At the Metropolitan Opera I have sat next to someone chewing gum - loudly, smacking, with an open mouth - throughout the first act. I actually said something to that person; they did not return for the second act which felt unfortunate, but I have a hard time feeling bad about it.

I can almost understand chewing gum, and I certainly can get hungry during long operas and the intermissions are rarely long enough with lines for the restroom, lines for concessions, and even lines to get out of the theater. I am not sure if people think they're being quiet and no one will notice, or if they just don't care and feel entitled to do whatever they want.


When I hear people complaining about teenagers and young adults feeling too entitled I can't help but laugh.


----------



## Meyerbeer Smith (Mar 25, 2016)

I saw Simon Boccanegra in Sydney last year. The people behind me walked in 15 minutes into the performance, then pulled out sweets and started chatting. This is why I always carry an electric cattle-prod.


----------



## Don Fatale (Aug 31, 2009)

ldiat said:


> a person posted this on face book. just a share: "At Tosca last night, our enjoyment of the performance was once again marred by the noise of popcorn-chomping and the rustling of candy wrappers. Am I alone in wishing noisy snacks were prohibited?"

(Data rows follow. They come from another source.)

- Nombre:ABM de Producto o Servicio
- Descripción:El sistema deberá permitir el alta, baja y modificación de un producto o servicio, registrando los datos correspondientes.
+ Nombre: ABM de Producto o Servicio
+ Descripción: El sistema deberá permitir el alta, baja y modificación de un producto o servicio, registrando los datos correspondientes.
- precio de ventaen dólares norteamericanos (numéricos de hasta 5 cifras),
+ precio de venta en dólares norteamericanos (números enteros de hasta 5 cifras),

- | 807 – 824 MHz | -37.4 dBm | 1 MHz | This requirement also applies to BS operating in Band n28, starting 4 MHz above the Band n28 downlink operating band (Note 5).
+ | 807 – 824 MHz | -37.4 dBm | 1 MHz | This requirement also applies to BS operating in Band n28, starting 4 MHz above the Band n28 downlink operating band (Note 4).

The cinema broadcast I presume? Not much one can do apart from sit in the front row.


----------



## nina foresti (Mar 11, 2014)

Add to your list perfumes, garlic breath and those obnoxious "bravo" people who need to show off before the music has even stopped and the curtain has fallen.

However, I have found a good way to stop those who are hellbent to get down the aisle at curtain calls. I simply drop my purse or program and take time trying to retrieve it. 
They drive me crazy with their rudeness after a beautiful heartfelt performance, they couldn't have the common decency to at least applaud in place one time to show their appreciation.


----------



## Granate (Jun 25, 2016)

ldiat said:


> a person posted this on face book. just a share: "At Tosca last night, our enjoyment of the performance was once again marred by the noise of popcorn-chomping and the rustling of candy wrappers. *Am I alone in wishing noisy snacks were prohibited?*"

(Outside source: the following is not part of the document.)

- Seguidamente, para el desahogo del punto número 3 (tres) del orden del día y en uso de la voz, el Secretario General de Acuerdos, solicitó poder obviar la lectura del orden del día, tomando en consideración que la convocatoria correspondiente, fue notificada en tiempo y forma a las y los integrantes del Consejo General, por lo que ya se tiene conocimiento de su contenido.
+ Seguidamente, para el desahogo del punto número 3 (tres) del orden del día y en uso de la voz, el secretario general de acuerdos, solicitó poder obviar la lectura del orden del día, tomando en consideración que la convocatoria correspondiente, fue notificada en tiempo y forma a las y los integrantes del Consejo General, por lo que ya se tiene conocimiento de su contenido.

In my first Opera screening with the 2016 _Tristan und Isolde,_ I was the one bringing Walkers and eating them carefully during Act I. You should have witnessed such a ridiculous opera beginner like me.


----------



## Pugg (Aug 8, 2014)

ldiat said:


> a person posted this on face book. just a share: "At Tosca last night, our enjoyment of the performance was once again marred by the noise of popcorn-chomping and the rustling of candy wrappers. Am I alone in wishing noisy snacks were prohibited?"

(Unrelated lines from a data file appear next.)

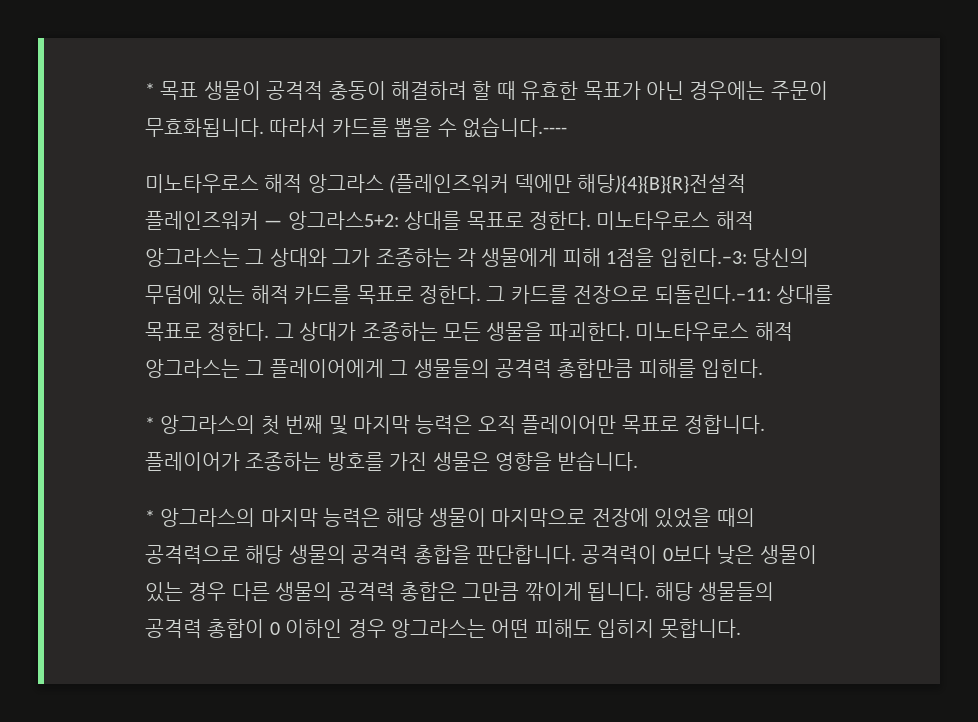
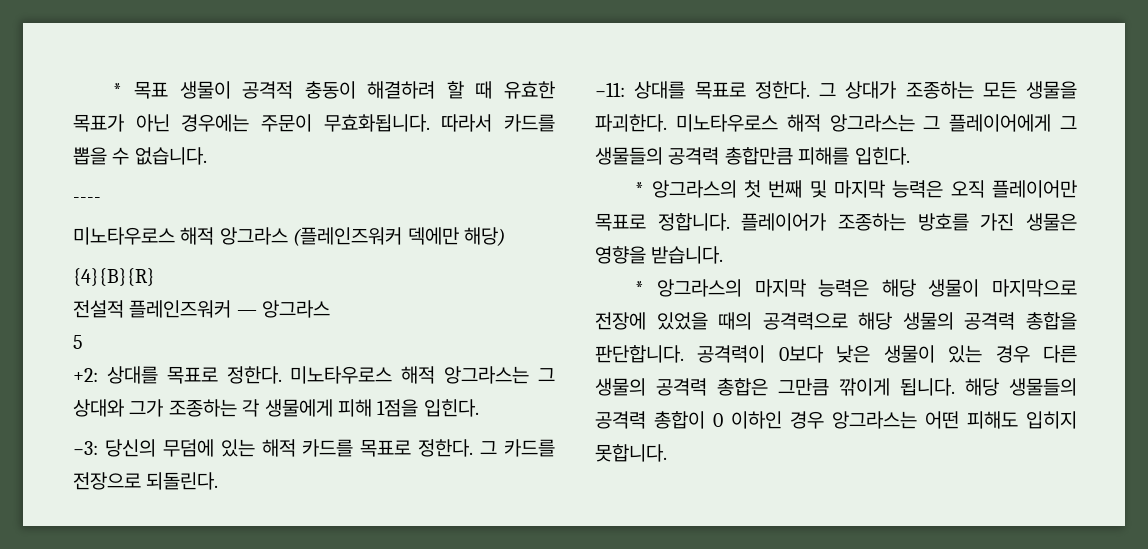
- 따라서 카드를 뽑을 수 없습니다.----
+ 따라서 카드를 뽑을 수 없습니다.
+ ----
- 미노타우로스 해적 앙그라스 (플레인즈워커 덱에만 해당){4}{B}{R}전설적 플레인즈워커 — 앙그라스5+2: 상대를 목표로 정한다.
+ 미노타우로스 해적 앙그라스 (플레인즈워커 덱에만 해당)
+ {4}{B}{R}
+ 전설적 플레인즈워커 — 앙그라스
+ 5
+ +2: 상대를 목표로 정한다.
- 미노타우로스 해적 앙그라스는 그 상대와 그가 조종하는 각 생물에게 피해 1점을 입힌다.−3: 당신의 무덤에 있는 해적 카드를 목표로 정한다.
+ 미노타우로스 해적 앙그라스는 그 상대와 그가 조종하는 각 생물에게 피해 1점을 입힌다.
+ −3: 당신의 무덤에 있는 해적 카드를 목표로 정한다.
- 그 카드를 전장으로 되돌린다.−11: 상대를 목표로 정한다.
+ 그 카드를 전장으로 되돌린다.
+ −11: 상대를 목표로 정한다.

We had some people in the cinema last year doing the same, someone spoke to them and they just stopped and apologised.
Not seeing them this year though.


----------



## Taplow (Aug 13, 2017)

nina foresti said:


> those obnoxious "bravo" people


Those same obnoxious people who insist on shouting "bravo" even for the female performers? Yeah, they make me cringe.

_Brava für die Damen ... Brava!_


----------



## The Conte (May 31, 2015)

There was me thinking that this would be a thread about Tournedos Rossini and Peach Melba...

N.


----------